According to the Deloitte report, many, if not most, telemedicine visits will lack the video component and be simply a matter of patients filling in questionnaires in order to receive written responses or prescriptions. For years, doctors have tried this approach in their own offices by asking patients to complete questionnaires in preparation for the visit or while in the waiting room.
It’s been my experience that the answers rarely merit more than a 2-second glance. Even a seemingly straightforward question, such as “Do you have headaches?” may be answered incorrectly. Some patients may respond “no,” meaning that they don’t have a headache now, but actually have had them occasionally in the past. Other patients may answer “no,” meaning that they often have headaches, but haven’t had one recently. Still others may answer “no,” meaning that they never get headaches, but actually have one right now. All of these answers confound the history rather than illuminate it.

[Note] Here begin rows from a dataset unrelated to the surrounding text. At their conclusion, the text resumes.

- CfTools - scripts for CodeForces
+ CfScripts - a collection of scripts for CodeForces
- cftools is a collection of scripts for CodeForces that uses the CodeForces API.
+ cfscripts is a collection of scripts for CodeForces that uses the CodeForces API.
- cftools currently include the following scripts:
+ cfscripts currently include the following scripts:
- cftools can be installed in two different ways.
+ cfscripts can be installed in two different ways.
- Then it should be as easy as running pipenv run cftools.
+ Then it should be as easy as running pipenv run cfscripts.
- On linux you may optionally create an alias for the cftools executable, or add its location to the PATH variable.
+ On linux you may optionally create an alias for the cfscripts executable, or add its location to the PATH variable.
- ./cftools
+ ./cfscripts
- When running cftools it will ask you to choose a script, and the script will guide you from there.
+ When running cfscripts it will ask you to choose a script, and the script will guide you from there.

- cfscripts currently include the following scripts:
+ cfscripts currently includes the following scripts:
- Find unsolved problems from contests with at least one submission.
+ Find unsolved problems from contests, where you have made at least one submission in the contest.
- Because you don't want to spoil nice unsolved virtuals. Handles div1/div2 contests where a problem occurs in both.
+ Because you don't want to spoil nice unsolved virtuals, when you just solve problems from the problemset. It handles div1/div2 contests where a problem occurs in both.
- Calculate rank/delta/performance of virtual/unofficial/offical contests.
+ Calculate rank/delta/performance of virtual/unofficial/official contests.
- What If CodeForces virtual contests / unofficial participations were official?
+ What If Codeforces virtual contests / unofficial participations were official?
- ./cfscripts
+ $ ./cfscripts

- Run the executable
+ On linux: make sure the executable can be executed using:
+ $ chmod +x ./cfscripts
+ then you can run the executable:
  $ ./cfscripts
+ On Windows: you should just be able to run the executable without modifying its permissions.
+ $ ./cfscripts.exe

Clinicians must ask the right questions in the right way for the right patient. Asking the key questions is a skill taught in medical school, but rarely honed until after many years of clinical practice. A questionnaire is a poor substitute for an in-person interview by an experienced clinician.

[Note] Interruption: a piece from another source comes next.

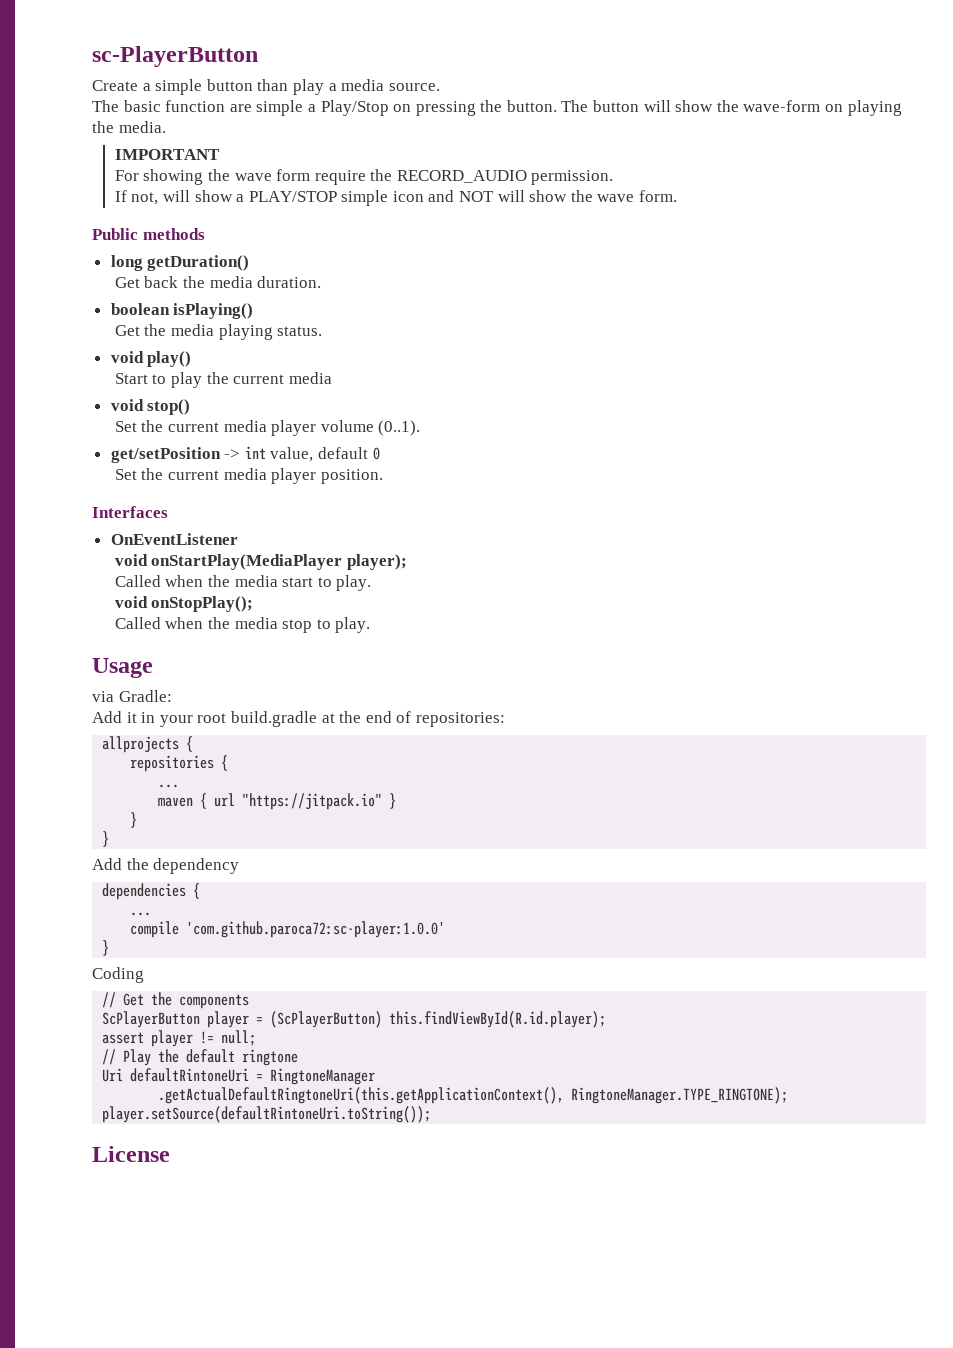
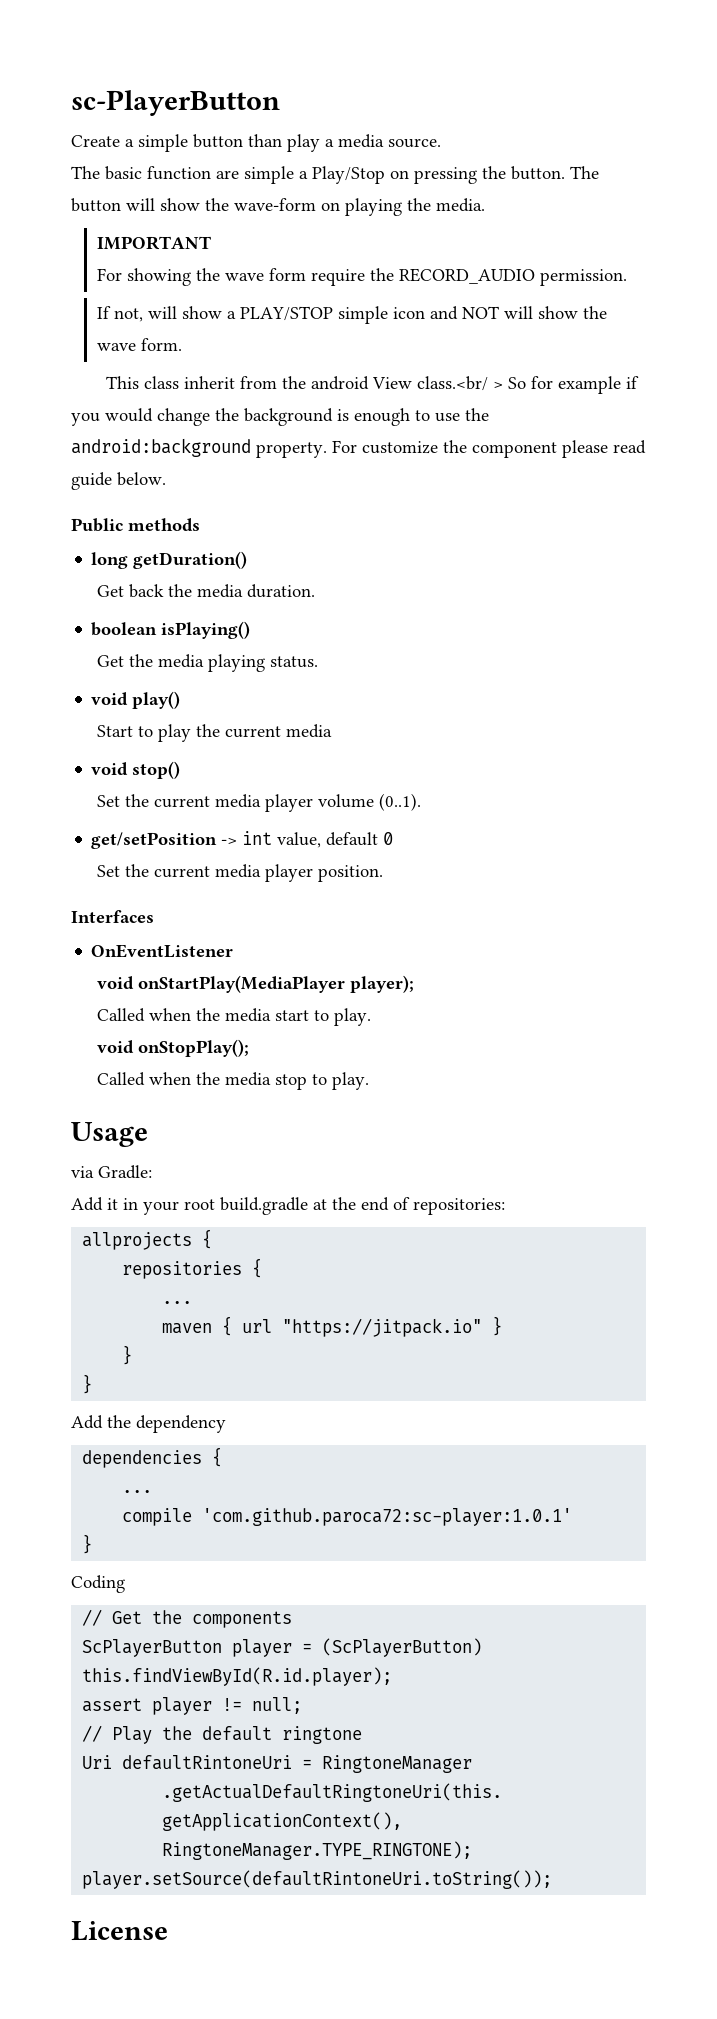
+ This class inherit from the android View class.<br/ > So for example if you would change the background is enough to use the android:background property. For customize the component please read guide below.
- compile 'com.github.paroca72:sc-player:1.0.0'
+ compile 'com.github.paroca72:sc-player:1.0.1'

The success of an e-visit also depends upon patients making the right complaint. How many times has your doctor said, “I understand that you have pain in your (fill in the blank), but what’s really bothering you?” In all likelihood, this type of nuance goes out the window in most telemedicine consults.
Lack of Continuity
Telemedicine may provide an option for data storage and continuity with the same doctor. But most services now available are more likely to offer a new provider who happens to be available in a catch-as-catch-can 24/7 service.
Laying On of Hands
In a recent Medscape interview with Eric Topol, MD, Abraham Verghese, MD, author of Cutting for Stone, emphasizes the importance of a doctor’s touch in patient care. What happens to that in a virtual medical world? Until the advent of modern medicine, medical care lacked anesthesia, antibiotics, or any curative therapies. In fact, treatment often caused more harm than good (eg, leeches). One can only conclude that it was the physician’s physical presence that provided comfort and facilitated patient improvement. Even with televisits, a critical human component is lost. There can be no more laying on of hands with telemedicine.
Conclusions
Fast internet connections and the ubiquity of smart phones, phablets, tablets, and computers with video capability permit virtual medical consultations from nearly anywhere at any time, without the inconvenience of travel and a long wait in a doctor’s office. Although virtual consultations may result in satisfactory outcomes for simple medical problems, such as colds and urinary tract infections—perhaps even with cost savings compared with an in-person visit—it is unclear how many important diagnoses will be missed owing to the lack of a real-life, face-to-face interaction.
The warmth of human touch and concern does not travel through cyberspace and cannot be stored in the cloud. For thousands of years, the presence of physicians has been important at the bedside. Frankly, we don’t really know why. Telemedicine deprives both patients and clinicians of this tangible element of the doctor/patient relationship.
Maybe it won’t matter. Maybe it will. It looks like we’re going to find out.